Many developers realize the importance of writing tests but just do not get started.

Why Not

Mainly because of some misunderstanding.

  • They face the fear of doing it wrong.
  • They think they're not good enough (yet) to write tests.
  • They are not sure which type of tests apply to their projects.

As someone who has been there, let me tell you these things are temporary. Once you start writing tests, all this will go away.

Why Not Today

If I were to tell you that it would take only 5-10 minutes of your time to get started with testing, would you mind starting now?

Let today be the start of something new.

  • William Shakespeare

Okay. So let's kick off our testing journey with a Laravel application. You may use an existing web application or create a new one.

In fact, you can follow this article even for any other programming language/framework as we are going to discuss the high-level stuff only.

Default tests with Laravel

Laravel comes with a couple of tests out of the box. Open your terminal and type:

php artisan test

And if you haven't messed anything up in your web app, you would be greeted with something like:

First tests with Laravel

Great, we have a perfect starting point. Let's write our own tests now.

Some web app code

If you have a fresh new Laravel web application, please append the following code to the routes/web.php file before writing your first test.

use App\Models\User;
use Illuminate\Http\Request;

// existing code...

Route::post('/users', function (Request $request) {
    $validated = $request->validate([
        'name' => ['required', 'string', 'max:255'],
        'email' => ['required', 'email', 'max:255'],
        'password' => ['required', 'confirmed'],
    ]);

    User::create($validated);

    return back()->with('success', 'User created successfully.');
});

The following things are happening in this code:

  1. We validate the form data.
  2. We create the user in the database.
  3. We redirect the user back with a success message.

And our tests should cover all these.

Create a new test file

We'll start by creating a new test file. Please execute the following command in your terminal:

php artisan make:test UserTest

A new test file should be created at tests/Feature/UserTest.php.

Heads up - Resetting the database

If your code and tests play with the database, you should reset your database after each of your tests to ensure that one test cannot affect the results of another one.
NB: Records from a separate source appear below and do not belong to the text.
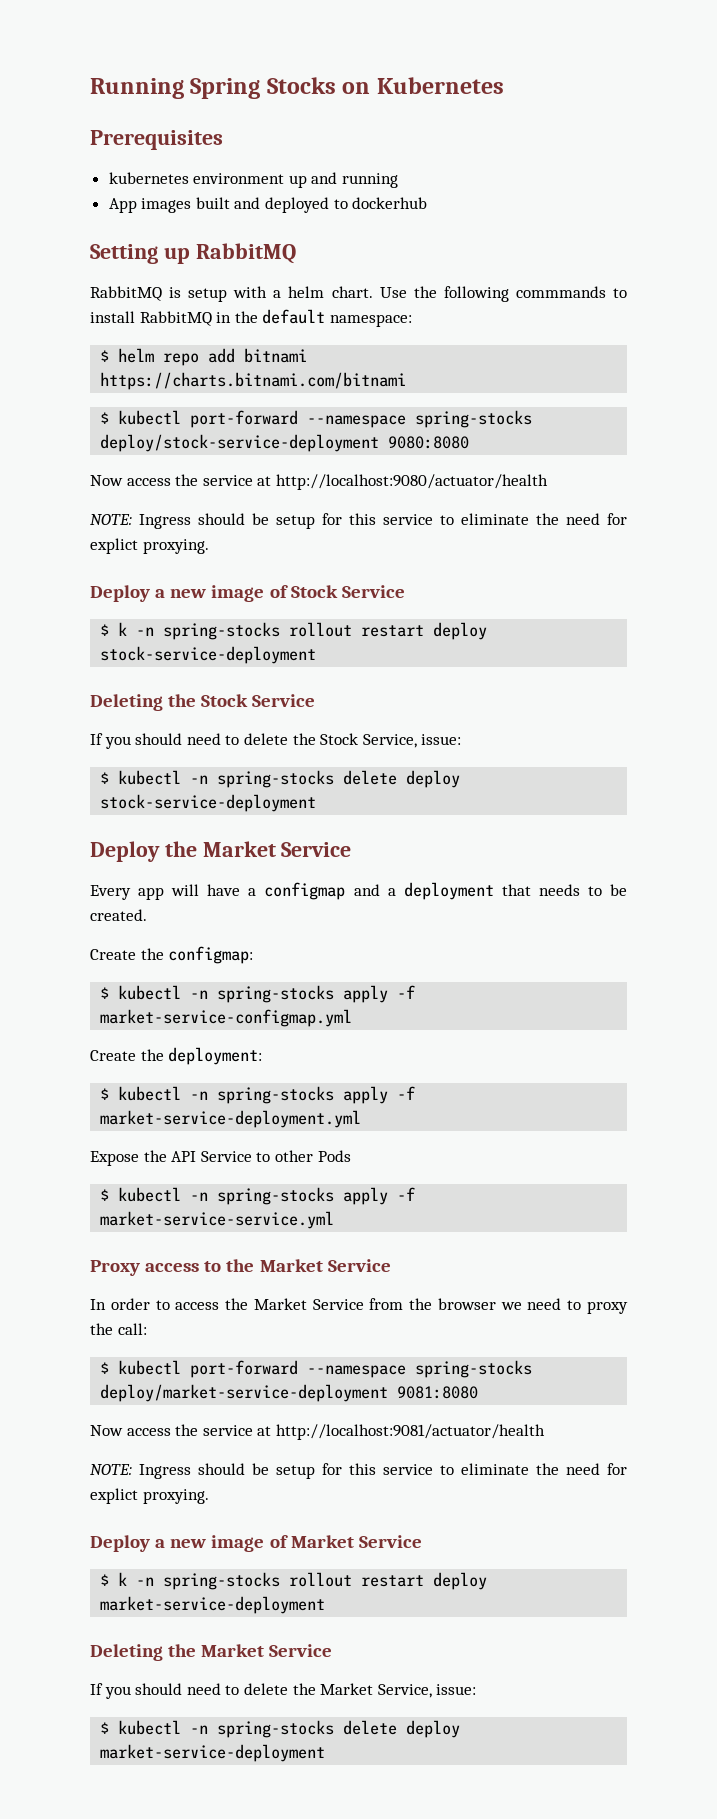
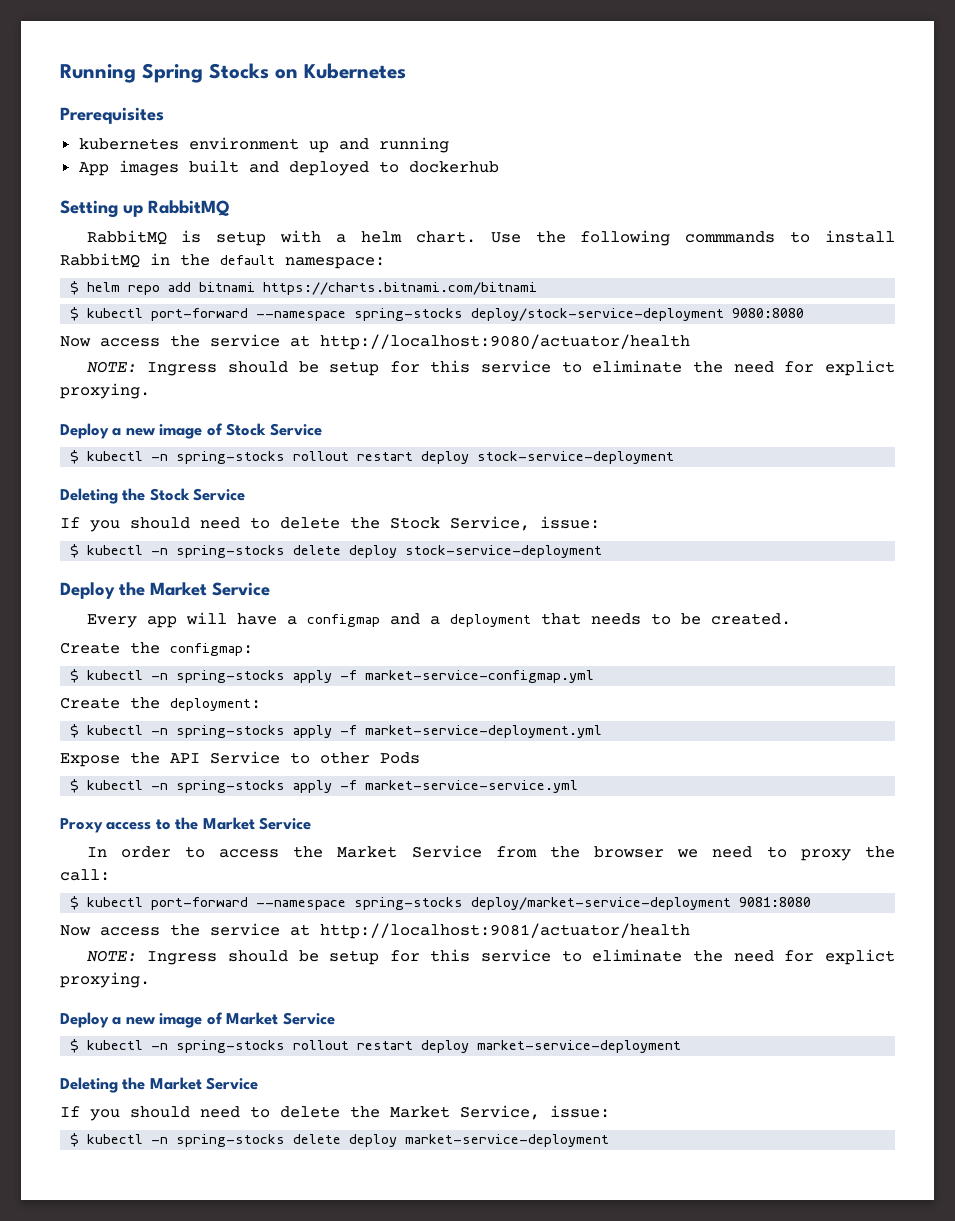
[118,622,128,636] k -> [87,451,144,461] kubectl
[118,1572,128,1586] k -> [87,1040,144,1050] kubectl

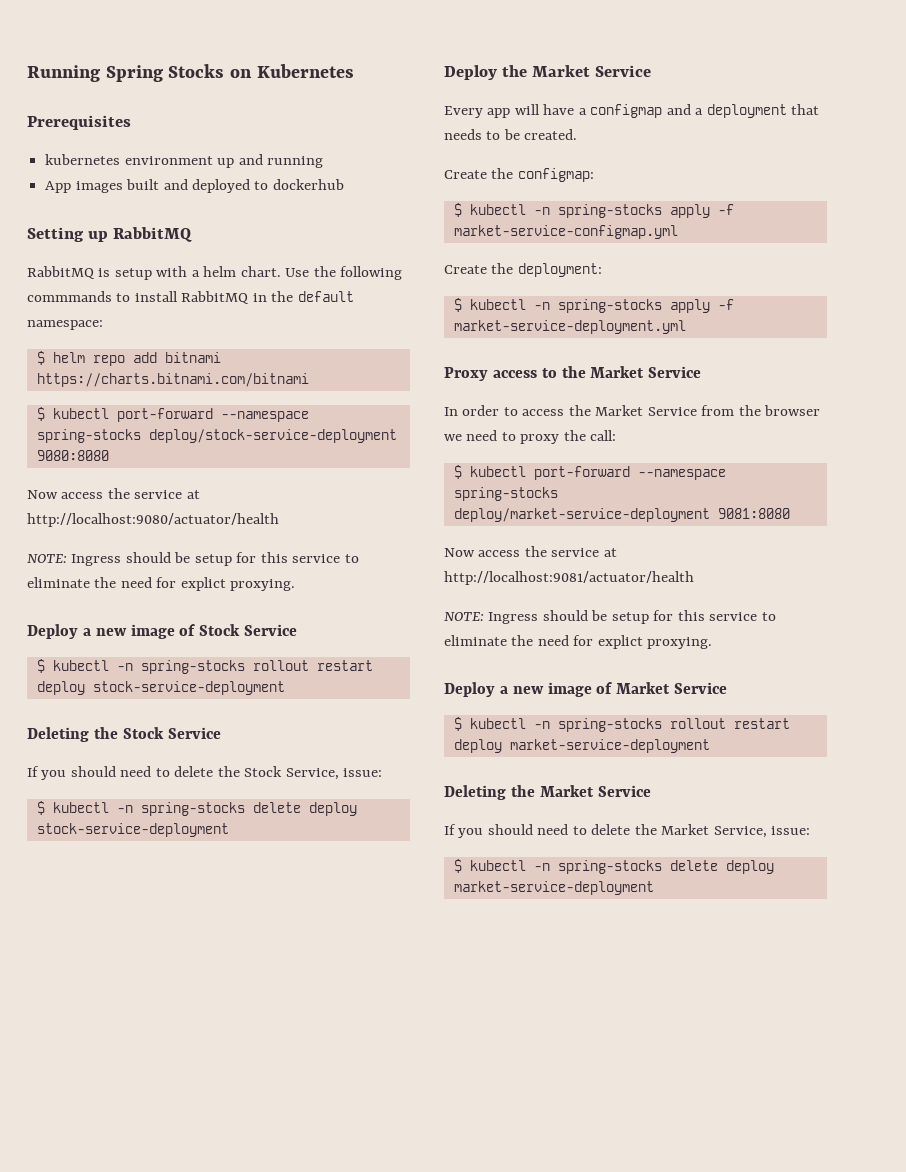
[60,751,420,767] [70,779,579,793] // Expose the API Service to other Pods // $ kubectl -n spring-stocks apply -f market-service-service.yml -> (686, 327) none

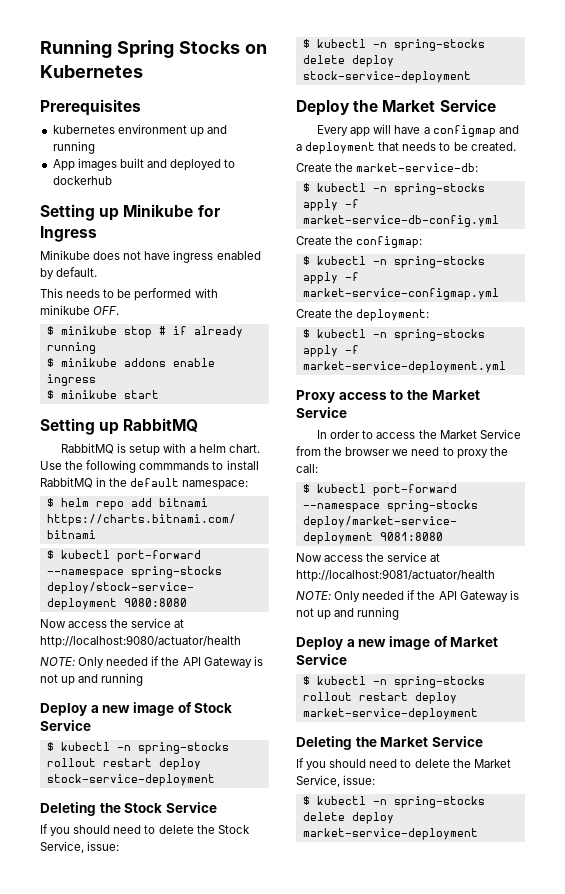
(344, 184) none -> [40,204,221,221] [40,226,97,242] [40,250,261,263] [40,267,98,279] [40,288,218,301] [40,305,120,315] [46,326,243,338] [46,342,96,354] [46,358,215,367] [46,374,96,386] [46,390,159,399] // Setting up Minikube for Ingress // Minikube does not have ingress enabled by default. // This needs to be performed with minikube OFF. // $ minikube stop # if already running // $ minikube addons enable ingress // $ minikube start
[71,552,359,566] [27,577,296,591] Ingress should be setup for this service to eliminate the need for explict proxying. -> [78,656,263,668] [40,673,144,686] Only needed if the API Gateway is not up and running
(578, 134) none -> [296,163,479,172] [302,183,485,195] [302,199,359,211] [302,215,499,227] // Create the market-service-db: // $ kubectl -n spring-stocks apply -f market-service-db-config.yml
[488,610,776,624] [444,635,713,649] Ingress should be setup for this service to eliminate the need for explict proxying. -> [334,590,519,602] [296,607,400,620] Only needed if the API Gateway is not up and running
Laravel makes it effortless by providing a trait that you can add to your test classes.

Please add the following trait in the UserTest.php file:

use Illuminate\Foundation\Testing\LazilyRefreshDatabase;

class UserTest extends TestCase
{
    use LazilyRefreshDatabase;

    // existing code...

With that done, let's bake tests.

Your first test - the Happy path

The default test file already covers a test for a GET request. Thus, we can directly write a test for a POST request.

When the user submits the form from the browser, a POST request is made with the inputs and values. We are going to simulate the same thing in our tests.
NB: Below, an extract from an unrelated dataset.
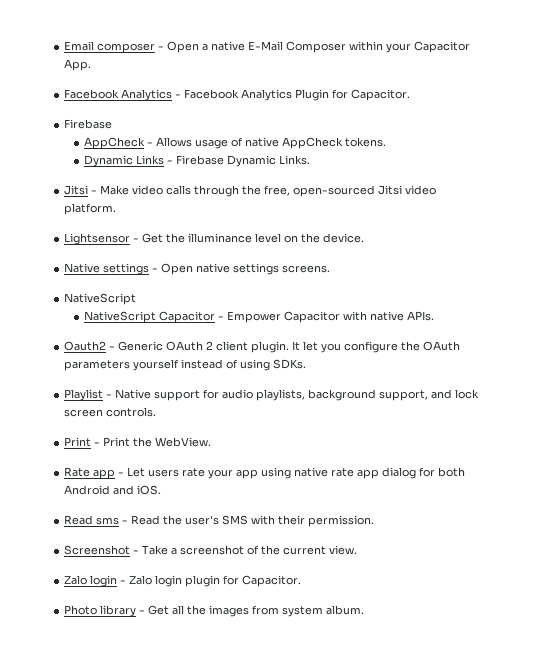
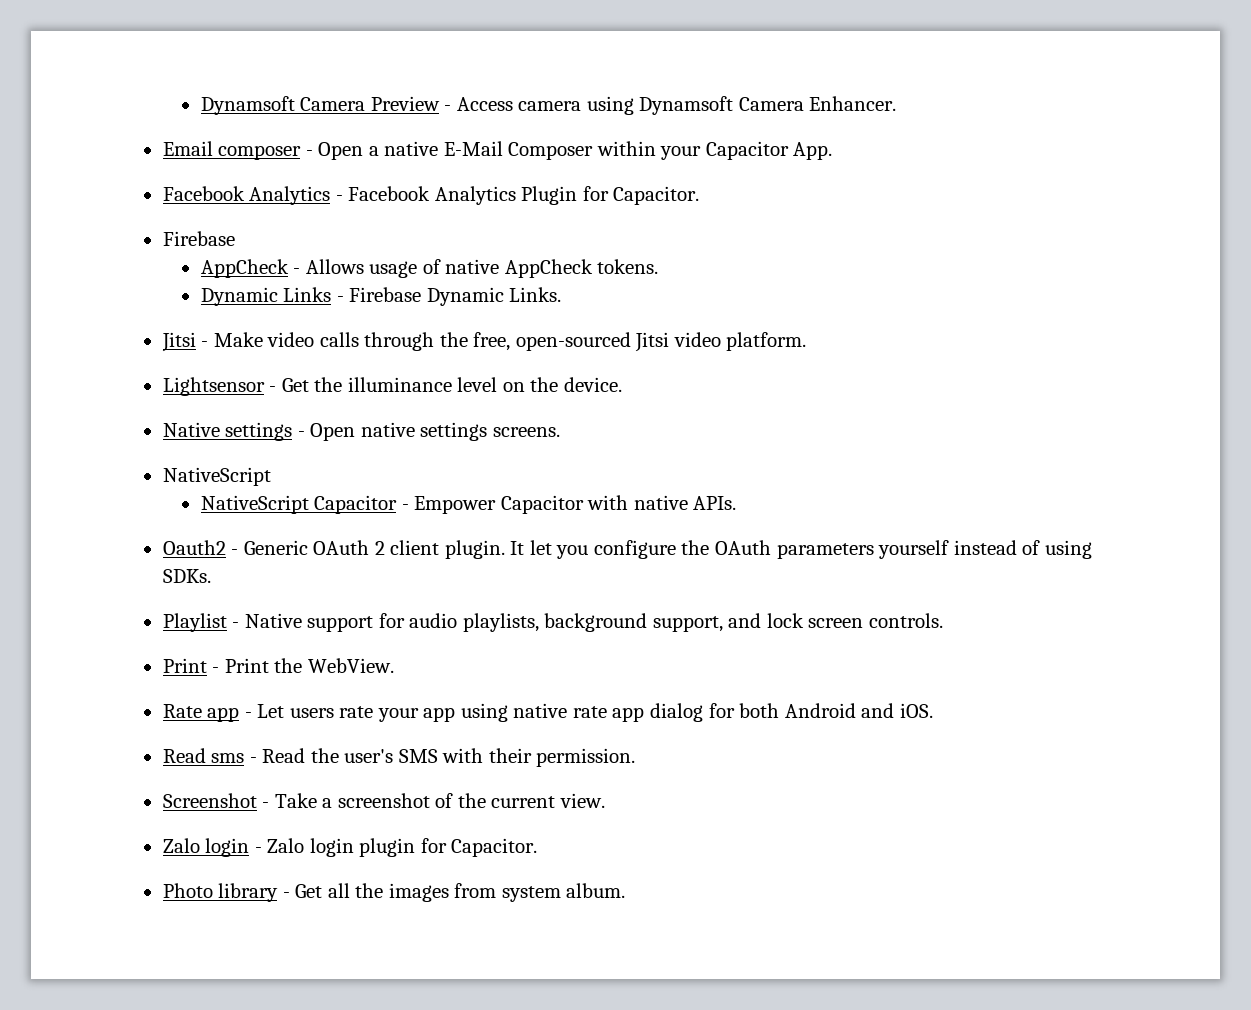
(64, 46) none -> [200,96,897,115] Dynamsoft Camera Preview - Access camera using Dynamsoft Camera Enhancer. //

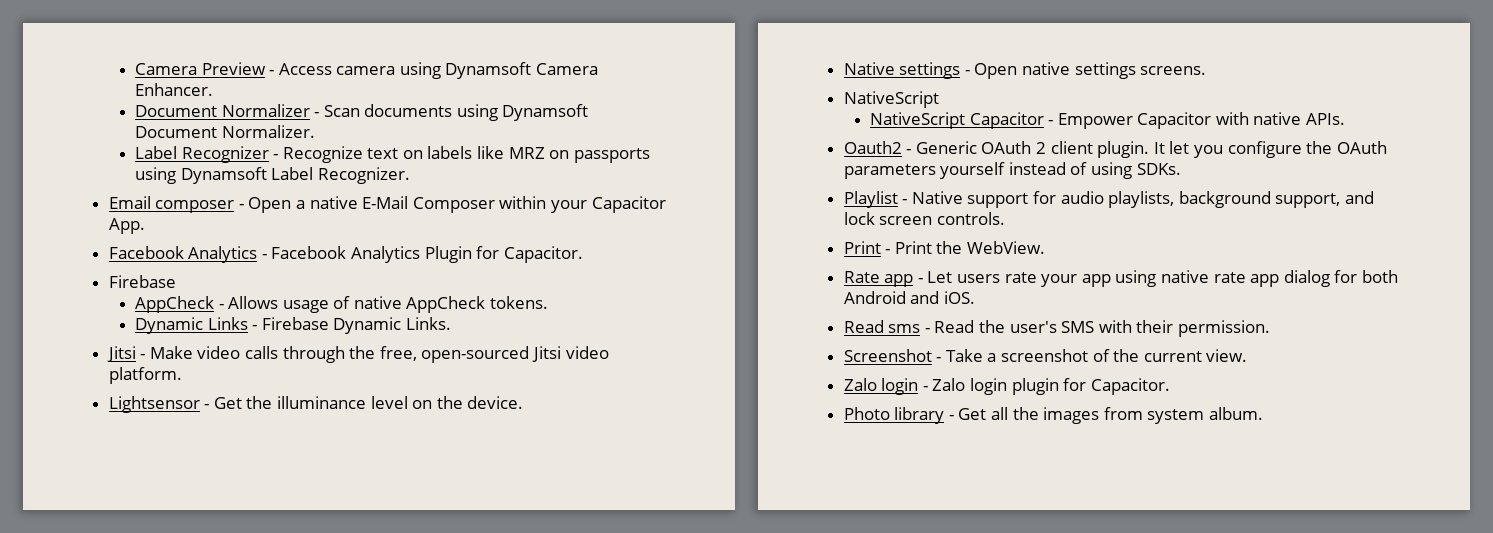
[200,96,295,115] Dynamsoft -> (134, 69) none
(897, 103) none -> [134,104,589,121] [134,125,315,138] [134,146,650,163] [134,167,410,184] // Document Normalizer - Scan documents using Dynamsoft Document Normalizer. // Label Recognizer - Recognize text on labels like MRZ on passports using Dynamsoft Label Recognizer.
Please append the following code to the UserTest.php file:

    // existing code...

    public function test_new_user_can_be_added()
    {
        $response = $this->post('/users', [
            'name' => 'Gaurav',
            'email' => 'gauravmakhecha@gmail.com',
            'password' => '123456',
            'password_confirmation' => '123456',
        ]);

        $response->assertRedirect('/')
            ->assertSessionHas('success', 'User created successfully.');

        $this->assertDatabaseHas('users', [
            'name' => 'Gaurav',
            'email' => 'gauravmakhecha@gmail.com',
        ]);
    }

Laravel provides an easy way to make a POST request from your test files using the post() method. Using that, we make the request and verify that user details are added to the database and the response is a redirect with the proper message in the session.
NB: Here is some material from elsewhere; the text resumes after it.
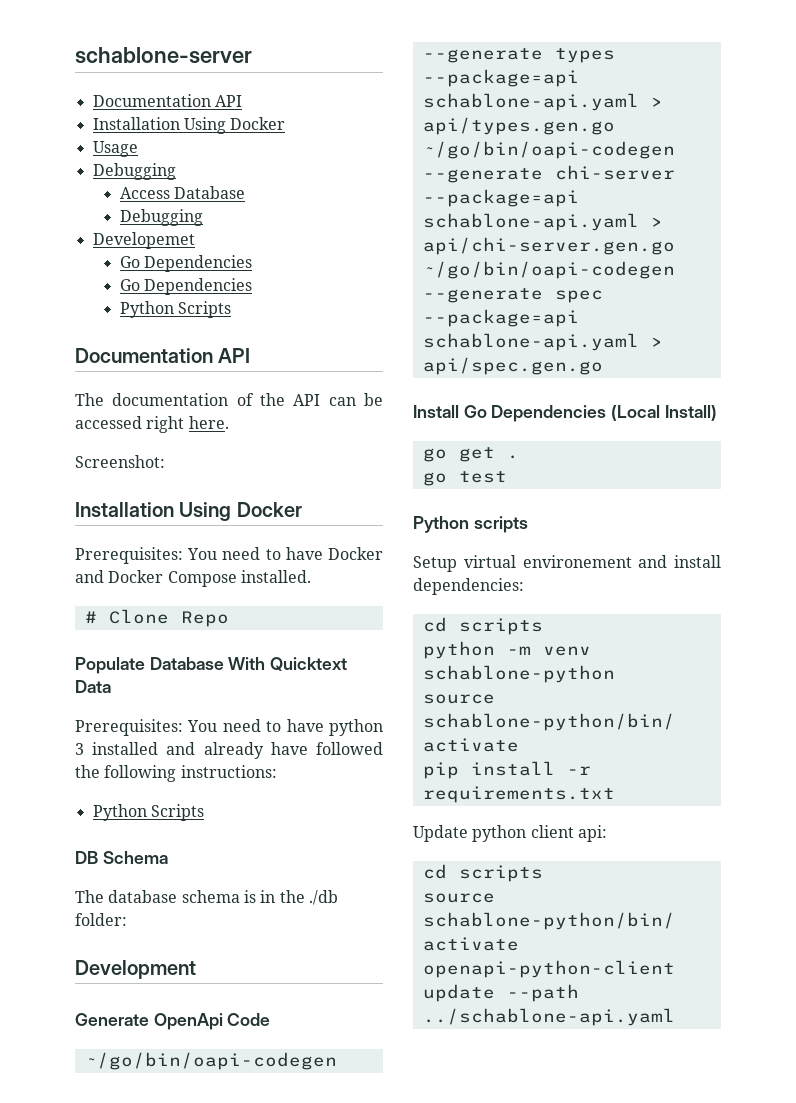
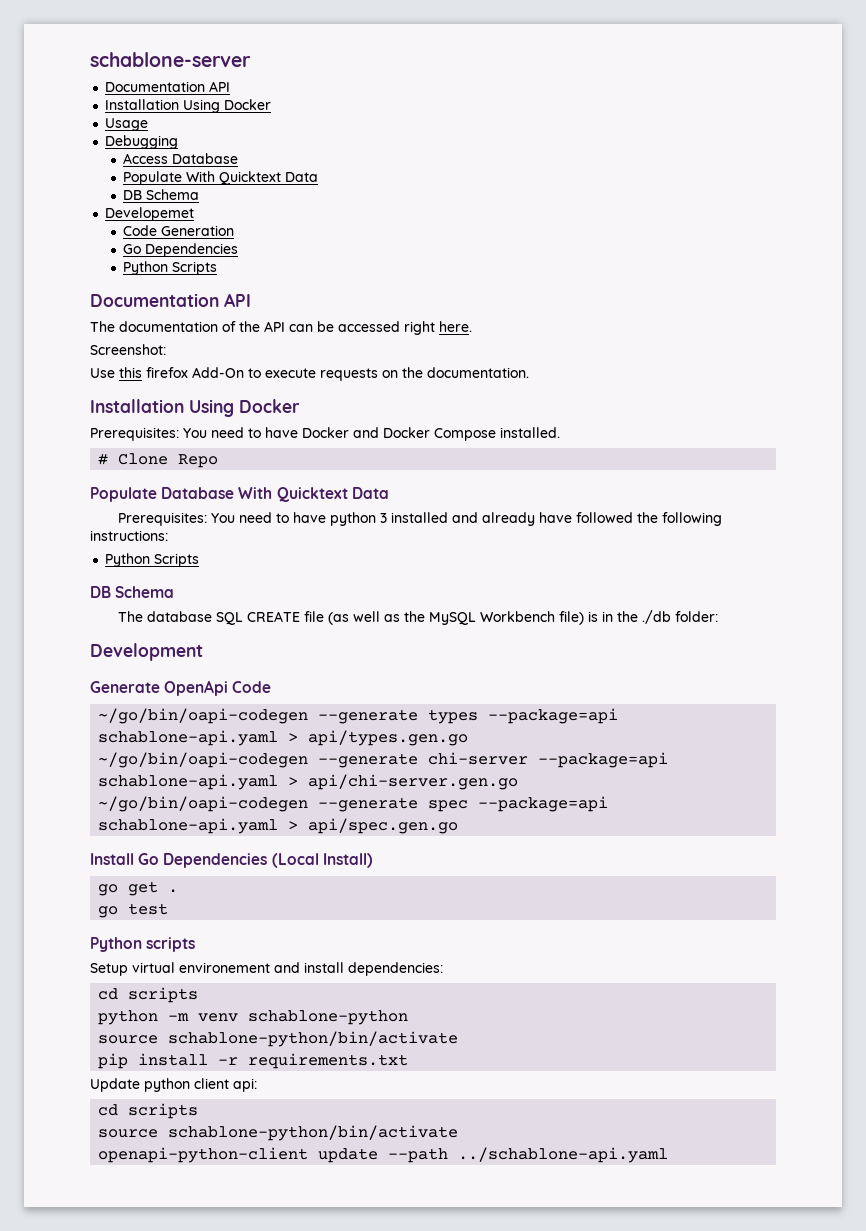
[119,209,203,226] Debugging -> [123,171,319,185] [123,189,200,200] Populate With Quicktext Data // DB Schema
[119,255,252,272] Go Dependencies -> [123,225,235,236] Code Generation
(165, 461) none -> [90,367,529,381] // Use this firefox Add-On to execute requests on the documentation.
[181,890,240,903] schema -> [216,611,585,625] SQL CREATE file (as well as the MySQL Workbench file)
Wasn't this straightforward? Let's try one more.

Test for the validation

How about adding a test to make sure that our validation works as expected? Please append the following code to the UserTest.php file:

    // existing code...

    public function test_new_user_data_is_validated()
    {
        $response = $this->post('/users', [
            'name' => '',
            'email' => 'not_email_format',
            'password' => '123456',
            'password_confirmation' => '456789',
        ]);

        $response->assertStatus(302)
            ->assertSessionHasErrors(['name', 'email', 'password']);
    }

Here, we pass invalid data for the form inputs and confirm (assert) that there is a redirect response (HTTP status code 302) and that there are validation errors in the session.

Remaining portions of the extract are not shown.